Extrait de roman. 1/ Le chat Béluga

Permettez-moi, chers lecteurs, de vous présenter le chat familial, un chat vraiment exceptionnel : j’ai nommé Béluga, dix ans, dix kilos et trois-cents grammes, reposant tel un gros sac sur son édredon favori. Pas un coussin, non, un vrai édredon rempli de plumes d’oies. Cet édredon était tellement recouvert de poils et le chat roulé en boule dessus si gras qu’on avait souvent du mal à distinguer l’animal du textile. Et pourquoi cela ? Parce que Béluga avait une tendance marquée à faire de la boulimie.

Quelques années auparavant, j’avais eu la bêtise de tolérer sa présence à table. Il avait sa place attitrée sur mon accoudoir droit. Son grand jeu consistait à attraper les mets sur ma fourchette avant qu’ils n’atteignent ma bouche. Le but était bien entendu de parvenir à les dévorer aussi vite que possible. Il était invariablement grondé, saisi par la peau du cou et secoué dans tous les sens dans le but de lui faire rendre la nourriture illégalement acquise. Mais, faisant fi de nos pauvres efforts, le chat continuait à mâcher tout en grognant, hurlant, crachant, griffant et mordant à la fois.

Cet innocent jeu se transforma bientôt en véritable obsession, peu importait ce qui se trouvait sur la fourchette. Au début cela m’amusait beaucoup mais le chat devint tellement doué que je sortais de table en ayant une faim de loup. Je compensais donc ces carences en me bourrant de chocolat pour le dessert, ce qui ne dura pas. Comme une idiote, je lui en présentai un jour un morceau par jeu, ne pensant pas qu’un chat normalement constitué puisse apprécier le chocolat. Mais Béluga n’était pas n’importe quel chat. Il s’était jeté dessus avec une telle avidité qu’il m’avait également emporté un petit bout de doigt.
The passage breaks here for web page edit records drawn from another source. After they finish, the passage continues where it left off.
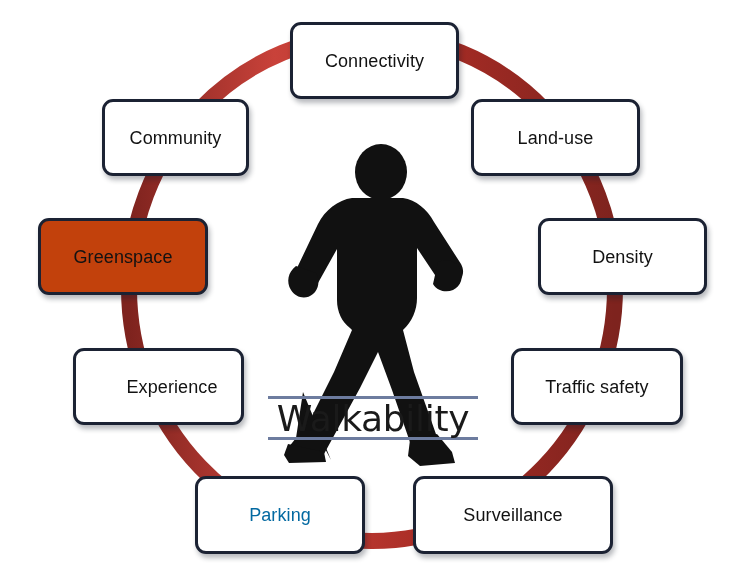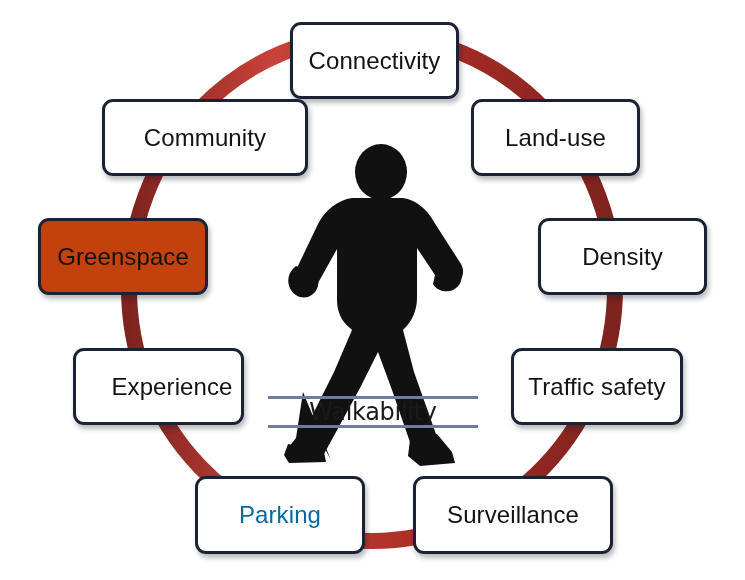"Connectivity" .node-label { font-size: 24px -> 18px }
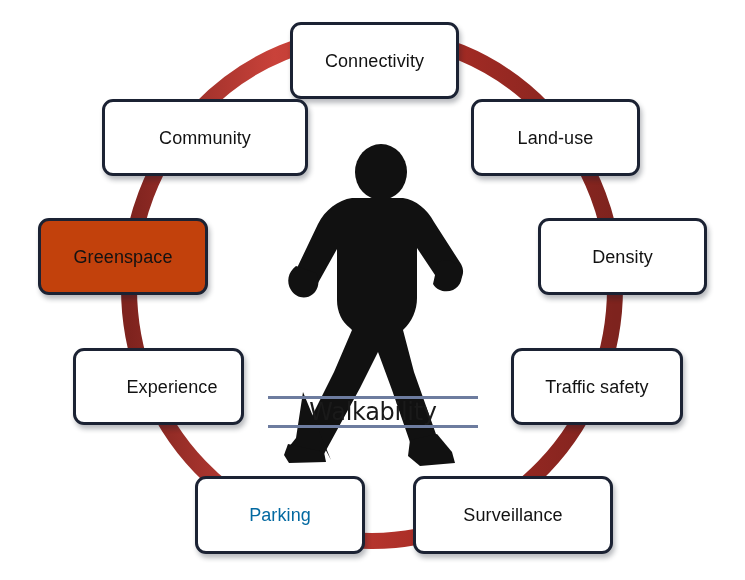"Community" #node-community { width: 206px -> 147px }
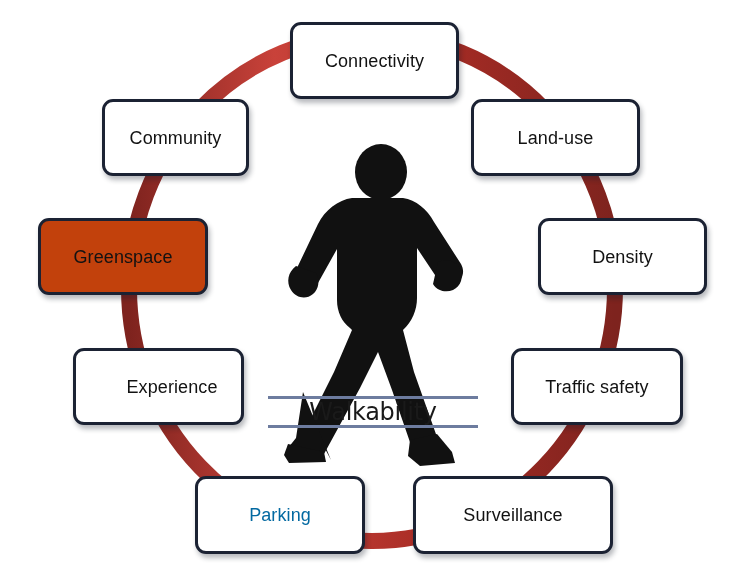"Walkability" #caption-text { font-size: 24px -> 36px }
C’était là une leçon douloureuse mais cruciale : Béluga semblait dévorer absolument tout ce qu’on lui laissait à portée de babines. Perplexes, nous avions alors procédé à de rigoureuses expériences scientifiques des plus poussées. Il s’agissait de présenter au sujet A (Béluga) une série de viandes, poissons, fruits, légumes, papiers, plastiques et matériaux divers coupés en petits morceaux et numérotés de un à quatre-vingt-sept. Par sécurité, nous avions tout de même décidé d’étaler ces expériences sur tout un mois. Après un résultat de quatre-vingt-sept éléments ingérés, une moquette absolument ruinée par le dégueuli de chat et trois visites chez le vétérinaire, la conclusion de ces tests s’imposait : Béluga bouffait tout avec une rigueur stupéfiante.

Un moment, après l’ingestion de ce fameux bout de doigt, je craignis même que l’animal n’ait pris goût à la chair humaine et qu’il ne me dévore dans mon sommeil. En effet, durant quelques semaines, je me réveillais chaque nuit écrasée par le poids du chat, assis sur mon torse, me fixant d’un air concentré, le museau touchant presque mon visage et me soufflant dans les narines son haleine pestilentielle.